Samanbahçe social housing development in Nicosia beginning of the 20th century.
Later, other projects were modelled after Samanbahçe including the William Caruana’s Row Houses for social workers which are also known as the standard Kaymaklı Houses in the Nicosia District (Oktay, 2005; Republic of Cyprus Department of Town Planning and Housing, 1996). After that, public social houses were developed for the police in Kaymakli, also within the Nicosia District (Oktay, 2005). Some residential buildings from the Ottoman period were adopted during the British period. Mostly, these types of houses were utilised by the colonial rulers as personal residences of high-ranked officers (Gunnis, 1956), while the governor’s house was located outside the walled city where urban expansion was taking place (Gunnis, 1956; Republic of Cyprus Department of Town Planning and Housing, 1996). Roads and streets were created for accessibility and connection between the walled city and the new urban expansion (Figure 8). These residential developments at different scales of intervention and segregation in their discourse defined the language of the walled city of Nicosia.
Conclusion
This research meticulously investigated how power as a socially constructed discourse aids in defining the language and imageability of the walled city of Nicosia. The spatial attributes of the city were evaluated in relation to semiotic meanings. Both tangible and intangible attributes of the city reveal that meaning-generation is a continuous process that needs to be interpreted based on power discourse. This conceptual framework of exploring the city in relation to power is sufficiently flexible to cover a significant range of power forms within the built environment. The conceptual framework of this research expressed a mechanism of exploring the semiotic meanings of cities in relation to power, which can enhance subsequent inquiries within the scope of urban semiotics and power discourse within a built environment.

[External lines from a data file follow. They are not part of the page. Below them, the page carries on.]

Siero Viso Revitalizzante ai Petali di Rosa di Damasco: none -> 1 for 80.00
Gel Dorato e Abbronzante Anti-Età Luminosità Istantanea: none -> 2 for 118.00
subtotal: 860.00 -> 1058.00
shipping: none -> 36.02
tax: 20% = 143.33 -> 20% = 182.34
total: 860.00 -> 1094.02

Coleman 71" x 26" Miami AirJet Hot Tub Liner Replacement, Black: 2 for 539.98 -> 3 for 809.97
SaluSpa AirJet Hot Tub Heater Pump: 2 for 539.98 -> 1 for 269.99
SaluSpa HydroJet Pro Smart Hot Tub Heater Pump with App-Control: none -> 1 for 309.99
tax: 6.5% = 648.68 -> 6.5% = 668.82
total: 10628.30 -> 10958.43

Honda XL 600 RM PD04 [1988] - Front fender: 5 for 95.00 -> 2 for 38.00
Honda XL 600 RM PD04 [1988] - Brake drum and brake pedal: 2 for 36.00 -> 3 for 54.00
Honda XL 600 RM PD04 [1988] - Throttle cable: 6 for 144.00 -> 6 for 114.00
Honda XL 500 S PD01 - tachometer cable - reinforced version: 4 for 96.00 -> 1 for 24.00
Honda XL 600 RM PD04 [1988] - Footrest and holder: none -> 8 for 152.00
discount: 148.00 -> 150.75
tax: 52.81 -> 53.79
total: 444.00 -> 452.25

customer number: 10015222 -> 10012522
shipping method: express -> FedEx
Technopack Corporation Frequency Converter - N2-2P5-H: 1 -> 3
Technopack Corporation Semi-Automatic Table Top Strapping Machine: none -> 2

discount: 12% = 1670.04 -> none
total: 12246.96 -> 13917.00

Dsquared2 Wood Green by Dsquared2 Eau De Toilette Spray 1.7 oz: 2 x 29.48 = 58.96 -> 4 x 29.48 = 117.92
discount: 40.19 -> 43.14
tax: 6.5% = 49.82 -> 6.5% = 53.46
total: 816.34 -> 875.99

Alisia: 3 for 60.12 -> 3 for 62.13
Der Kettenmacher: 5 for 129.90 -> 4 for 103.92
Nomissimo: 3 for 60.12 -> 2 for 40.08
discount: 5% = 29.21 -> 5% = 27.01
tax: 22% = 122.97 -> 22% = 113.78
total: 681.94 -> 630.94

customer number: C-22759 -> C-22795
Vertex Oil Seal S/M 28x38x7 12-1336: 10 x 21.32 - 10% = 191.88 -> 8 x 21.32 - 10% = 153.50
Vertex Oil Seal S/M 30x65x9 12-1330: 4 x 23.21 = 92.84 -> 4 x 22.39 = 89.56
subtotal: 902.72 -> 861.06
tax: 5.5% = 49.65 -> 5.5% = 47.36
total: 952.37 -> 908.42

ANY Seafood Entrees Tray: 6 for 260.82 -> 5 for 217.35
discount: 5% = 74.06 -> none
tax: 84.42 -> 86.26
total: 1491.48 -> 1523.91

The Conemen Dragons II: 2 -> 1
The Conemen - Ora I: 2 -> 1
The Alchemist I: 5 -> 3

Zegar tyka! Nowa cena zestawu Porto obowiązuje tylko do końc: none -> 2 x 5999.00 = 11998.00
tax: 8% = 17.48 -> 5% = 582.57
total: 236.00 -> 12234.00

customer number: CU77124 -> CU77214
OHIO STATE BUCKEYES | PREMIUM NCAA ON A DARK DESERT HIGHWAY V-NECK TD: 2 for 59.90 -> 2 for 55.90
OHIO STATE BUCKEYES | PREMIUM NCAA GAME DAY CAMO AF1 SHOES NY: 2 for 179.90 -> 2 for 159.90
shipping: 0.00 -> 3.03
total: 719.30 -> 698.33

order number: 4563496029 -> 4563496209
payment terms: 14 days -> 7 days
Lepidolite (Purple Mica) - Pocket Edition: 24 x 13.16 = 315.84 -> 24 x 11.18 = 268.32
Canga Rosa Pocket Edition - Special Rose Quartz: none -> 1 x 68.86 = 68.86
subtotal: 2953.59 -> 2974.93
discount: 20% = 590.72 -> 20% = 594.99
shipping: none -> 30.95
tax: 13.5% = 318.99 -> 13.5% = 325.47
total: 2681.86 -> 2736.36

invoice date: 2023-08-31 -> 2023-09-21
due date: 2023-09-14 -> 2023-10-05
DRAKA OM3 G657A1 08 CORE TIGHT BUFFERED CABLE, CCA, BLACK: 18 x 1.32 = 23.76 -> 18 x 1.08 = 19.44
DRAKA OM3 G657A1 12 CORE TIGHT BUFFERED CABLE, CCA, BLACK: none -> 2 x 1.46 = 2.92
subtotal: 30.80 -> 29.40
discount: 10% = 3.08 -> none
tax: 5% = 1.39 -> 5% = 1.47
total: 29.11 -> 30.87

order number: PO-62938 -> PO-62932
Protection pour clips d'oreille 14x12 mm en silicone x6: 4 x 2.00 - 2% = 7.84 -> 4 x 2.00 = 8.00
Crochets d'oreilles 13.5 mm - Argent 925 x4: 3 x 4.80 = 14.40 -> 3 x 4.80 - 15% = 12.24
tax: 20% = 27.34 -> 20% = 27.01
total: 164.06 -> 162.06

Power played an integral role in shaping and transforming Nicosia. The city holds distinctive attributes as a result of power relations. The analysis revealed that, as a result of socio-cultural, socio-economic, and socio-political factors in relation to power, the city conveys symbolic attributes that are based on power discourse. The spatial organisation of the city expresses specific hidden meanings such as manipulation, seduction, authority, coercion, and segregation based on social status which led to the development of mass housing projects. However, the perception and meaning of social housing in the city are different today. Despite the fact that power symbolically and spatially manifests in the city, power remains hidden; it can be expressed that individuals or groups of people can influence certain things to work in accordance with their opinions. In this context, the built environment reveals that society is structured in such a way that power exists but is concealed.
Footnotes
Declaration of Conflicting Interests
The authors declared no potential conflicts of interest with respect to the research, authorship, and/or publication of this article.
Funding
The authors received no financial support for the research, authorship, and/or publication of this article.